Catholic Group Spends Millions on Dating App Data to Out Gay Priests

A conservative Catholic group in Colorado bought mobile app tracking data worth millions of dollars in order to identify gay priests across the US.

According to a Washington Post investigation(Opens in a new window), Denver-based Catholic Laity and Clergy for Renewal exclusively used commercially available information in its bid to track and locate gay priests. The data spans 2018 through 2021 and includes gay dating and hookup apps like Grindr, Scruff, Growlr, and Jack’d, as well as OkCupid. The Post found that most of the data appears to be from Grindr.

In its hunt for gay priests, Catholic Laity purchased data from ad brokers that showed the type of device, its location, the device ID, and the internet service provider being used along with other identifiers. The group then cross-referenced the legally purchased data with church residences that house priests.

As the Post notes, the group’s aim is to explore ways technology can “empower the church to carry out its mission” by serving bishops “evidence-based resources” that they can use to check for weaknesses “in current formation practices and priestly life.” Putting its mission into practice meant the group sent bishops intel they had gathered on gay priests.

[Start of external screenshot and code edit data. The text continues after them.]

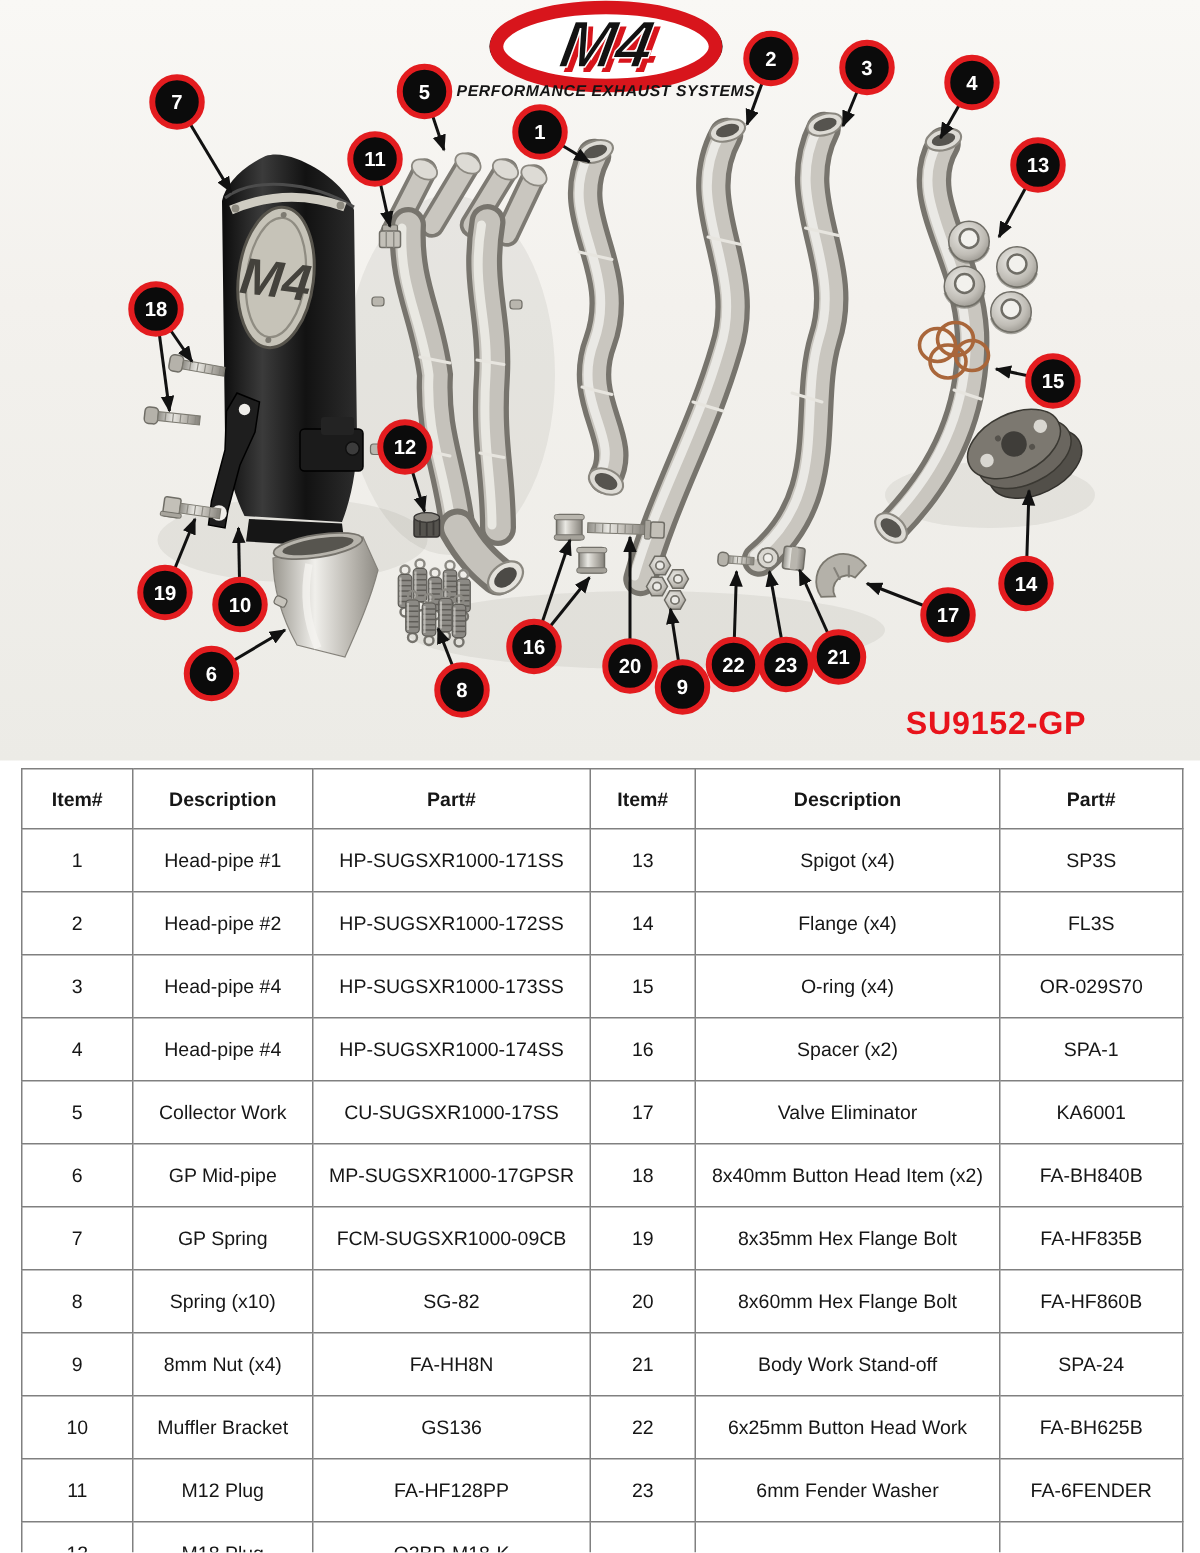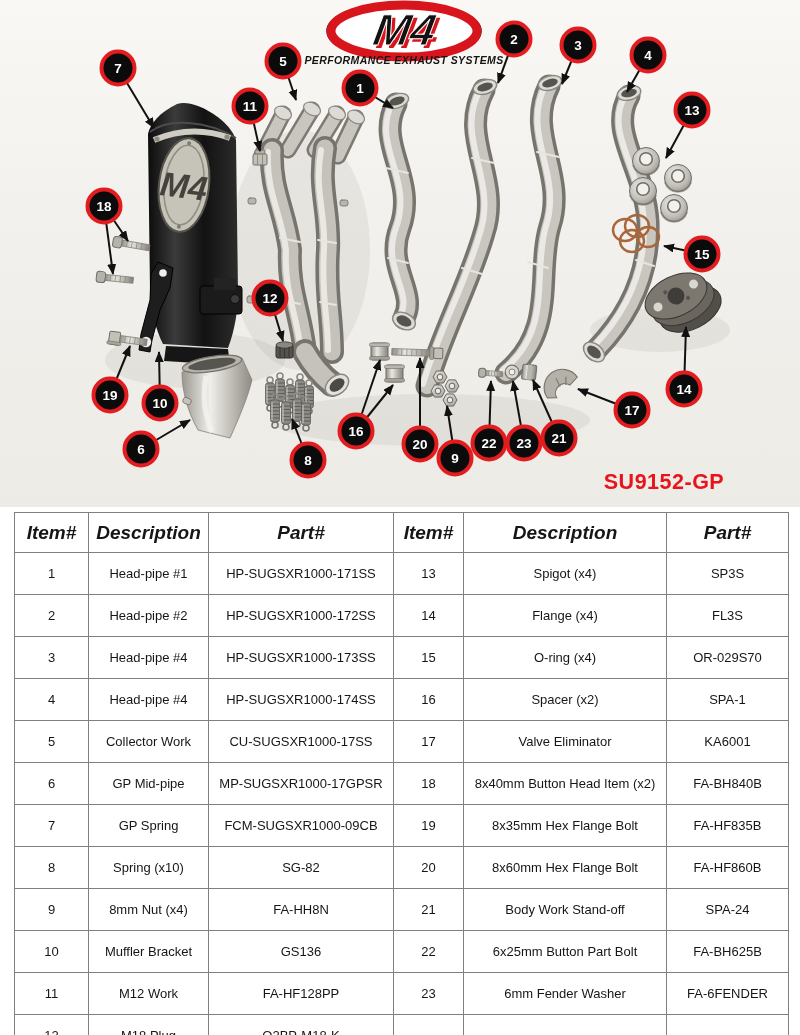"Item#" table#parts th { font-size: 19px -> 13px; font-style: italic -> none }
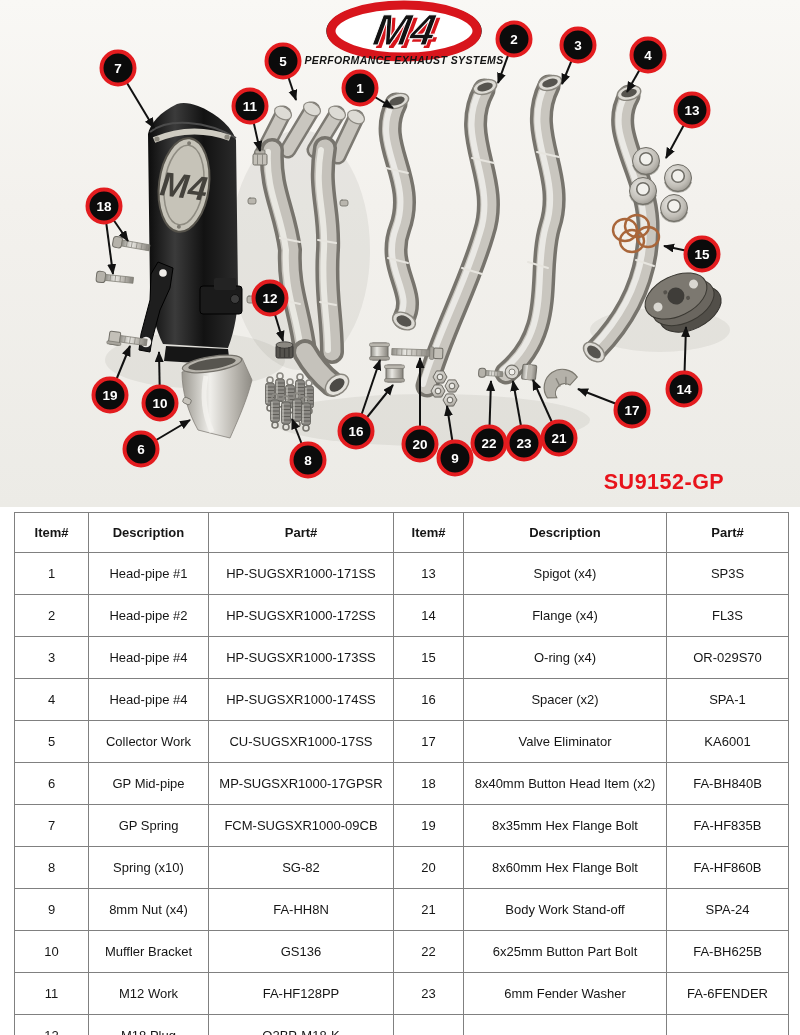"6x25mm Button Part Bolt" td { text: Part Bolt -> Head Work }
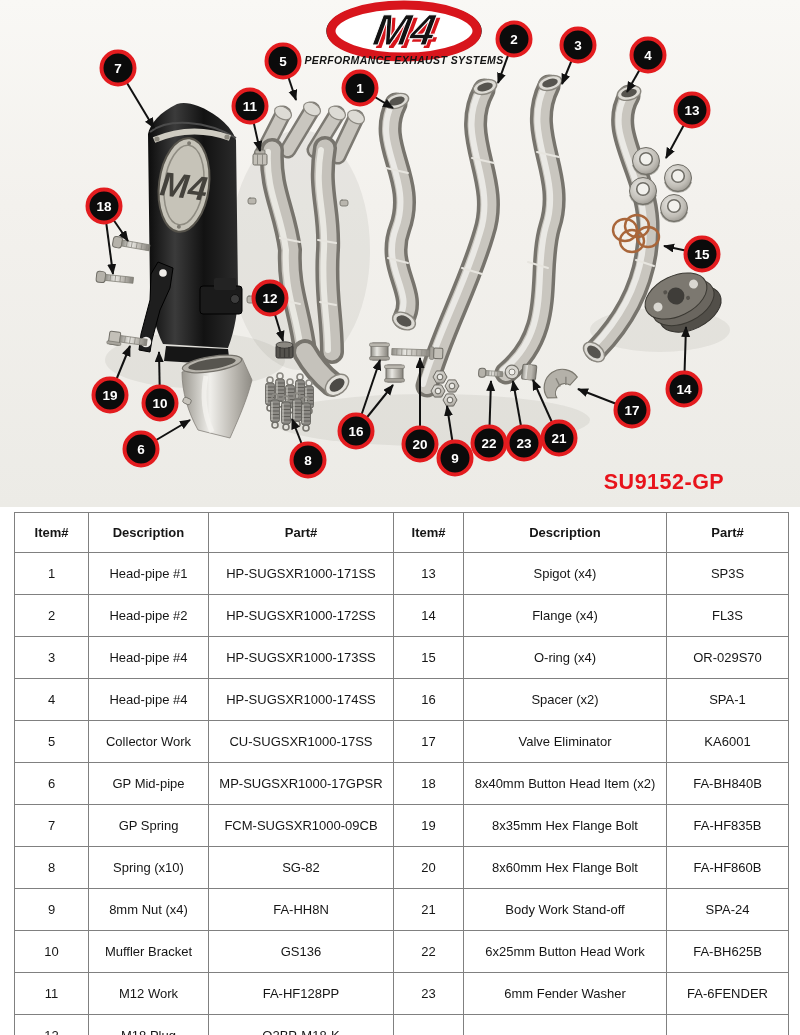"M12 Work" td { text: Work -> Plug }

The Catholic Laity’s trustees are John Martin, who owns a large natural gas production company, Mark Bauman, a former entertainment company executive, and Tim Reichert, a founder of a consulting firm who attempted a run for Congress as a Republican last year. For its investigation, the Post obtained recordings of the groups’ meetings and reviewed leaked documents and public records.

The investigation also found that members of the Catholic Laity group were involved in the outing of a high-profile priest(Opens in a new window). In 2021, Monsignor Jeffrey Burrill resigned from his position in the church when Catholic news outlet The Pillar published location data from his mobile phone that showed visits to gay bathhouses, bars, and nightclubs. 

In a lengthy first-person statement(Opens in a new window) on the religious site First Things, Catholic Laity’s president Jayd Henricks defended the groups’ actions saying, “data is used by all major corporations, so why not the Church?” He added, “Our work has always been a labor of love, and a work of service, practical and spiritual. It’s a blessing to be able to offer constructive help on issues like parish life, formation, and Church administration.”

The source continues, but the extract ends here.